* Task instructions *
From the listing below, pull out every line where the string "align" appears.
┏━━
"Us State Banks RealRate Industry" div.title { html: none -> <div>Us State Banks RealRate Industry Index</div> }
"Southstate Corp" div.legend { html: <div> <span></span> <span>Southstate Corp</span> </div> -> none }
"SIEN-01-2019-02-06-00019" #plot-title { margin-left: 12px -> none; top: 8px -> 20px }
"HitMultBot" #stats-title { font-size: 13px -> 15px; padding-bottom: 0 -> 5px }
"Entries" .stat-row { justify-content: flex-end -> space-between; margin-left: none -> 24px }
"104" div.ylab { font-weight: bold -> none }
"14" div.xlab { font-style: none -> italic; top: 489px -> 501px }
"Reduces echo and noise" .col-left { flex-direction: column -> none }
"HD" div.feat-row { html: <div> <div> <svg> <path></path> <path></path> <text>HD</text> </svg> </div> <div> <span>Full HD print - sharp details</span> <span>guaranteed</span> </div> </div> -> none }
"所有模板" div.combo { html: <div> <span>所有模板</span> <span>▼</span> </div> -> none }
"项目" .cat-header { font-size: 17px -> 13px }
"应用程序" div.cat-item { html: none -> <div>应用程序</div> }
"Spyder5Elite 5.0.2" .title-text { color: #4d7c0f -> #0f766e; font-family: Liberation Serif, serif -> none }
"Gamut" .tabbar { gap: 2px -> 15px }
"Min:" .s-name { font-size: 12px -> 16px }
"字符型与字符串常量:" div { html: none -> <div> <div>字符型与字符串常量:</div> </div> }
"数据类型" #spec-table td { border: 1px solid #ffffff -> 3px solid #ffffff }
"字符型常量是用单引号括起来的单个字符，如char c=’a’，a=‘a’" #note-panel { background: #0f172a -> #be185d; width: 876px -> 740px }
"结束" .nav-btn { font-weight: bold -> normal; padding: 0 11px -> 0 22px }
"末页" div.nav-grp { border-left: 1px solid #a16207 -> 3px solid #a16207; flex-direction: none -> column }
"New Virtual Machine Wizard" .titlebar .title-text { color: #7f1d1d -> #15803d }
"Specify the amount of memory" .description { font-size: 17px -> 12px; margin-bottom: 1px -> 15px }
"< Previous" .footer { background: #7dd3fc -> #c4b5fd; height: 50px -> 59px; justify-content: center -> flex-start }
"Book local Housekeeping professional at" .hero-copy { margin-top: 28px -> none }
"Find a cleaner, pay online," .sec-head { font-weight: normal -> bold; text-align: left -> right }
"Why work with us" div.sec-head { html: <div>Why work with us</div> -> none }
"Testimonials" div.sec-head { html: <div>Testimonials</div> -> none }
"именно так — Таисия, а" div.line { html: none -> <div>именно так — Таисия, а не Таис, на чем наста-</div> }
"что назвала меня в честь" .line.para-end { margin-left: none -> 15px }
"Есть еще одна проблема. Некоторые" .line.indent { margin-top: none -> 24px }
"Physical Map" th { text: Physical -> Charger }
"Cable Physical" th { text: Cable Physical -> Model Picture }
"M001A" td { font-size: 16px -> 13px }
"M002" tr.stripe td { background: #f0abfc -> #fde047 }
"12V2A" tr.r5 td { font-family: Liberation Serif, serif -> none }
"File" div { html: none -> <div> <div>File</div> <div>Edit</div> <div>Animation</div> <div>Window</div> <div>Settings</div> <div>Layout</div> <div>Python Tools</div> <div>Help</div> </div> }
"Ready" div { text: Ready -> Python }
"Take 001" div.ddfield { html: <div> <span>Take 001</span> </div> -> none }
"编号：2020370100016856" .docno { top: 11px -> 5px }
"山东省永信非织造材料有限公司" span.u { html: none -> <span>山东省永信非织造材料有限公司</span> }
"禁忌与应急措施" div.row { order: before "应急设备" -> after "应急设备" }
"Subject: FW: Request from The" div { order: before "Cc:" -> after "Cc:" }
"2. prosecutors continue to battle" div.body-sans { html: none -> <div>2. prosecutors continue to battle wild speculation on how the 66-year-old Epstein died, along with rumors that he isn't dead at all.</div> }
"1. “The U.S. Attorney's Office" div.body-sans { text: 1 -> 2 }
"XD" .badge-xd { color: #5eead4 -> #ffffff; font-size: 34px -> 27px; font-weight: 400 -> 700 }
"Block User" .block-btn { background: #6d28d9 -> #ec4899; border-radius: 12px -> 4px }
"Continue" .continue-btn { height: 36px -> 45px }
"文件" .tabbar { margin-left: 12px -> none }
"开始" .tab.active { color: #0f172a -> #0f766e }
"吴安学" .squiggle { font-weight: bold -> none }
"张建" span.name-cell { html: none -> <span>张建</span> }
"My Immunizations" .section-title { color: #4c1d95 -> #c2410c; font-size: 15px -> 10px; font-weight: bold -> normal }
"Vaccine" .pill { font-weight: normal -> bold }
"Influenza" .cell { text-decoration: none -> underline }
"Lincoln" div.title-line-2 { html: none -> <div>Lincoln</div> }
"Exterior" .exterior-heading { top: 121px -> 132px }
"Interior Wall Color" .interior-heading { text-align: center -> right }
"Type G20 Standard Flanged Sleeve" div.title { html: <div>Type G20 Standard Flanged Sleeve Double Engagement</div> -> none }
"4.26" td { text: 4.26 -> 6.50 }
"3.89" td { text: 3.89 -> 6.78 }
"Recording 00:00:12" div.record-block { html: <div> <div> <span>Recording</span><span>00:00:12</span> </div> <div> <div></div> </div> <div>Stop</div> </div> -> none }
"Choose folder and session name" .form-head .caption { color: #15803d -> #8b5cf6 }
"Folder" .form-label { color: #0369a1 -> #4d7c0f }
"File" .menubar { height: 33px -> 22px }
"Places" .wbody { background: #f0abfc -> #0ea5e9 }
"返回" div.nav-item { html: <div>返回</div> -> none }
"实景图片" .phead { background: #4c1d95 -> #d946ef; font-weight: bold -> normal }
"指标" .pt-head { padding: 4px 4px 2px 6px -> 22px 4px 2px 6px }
┗━━
* Response below *
"Find a cleaner, pay online," .sec-head { font-weight: normal -> bold; text-align: left -> right }
"Interior Wall Color" .interior-heading { text-align: center -> right }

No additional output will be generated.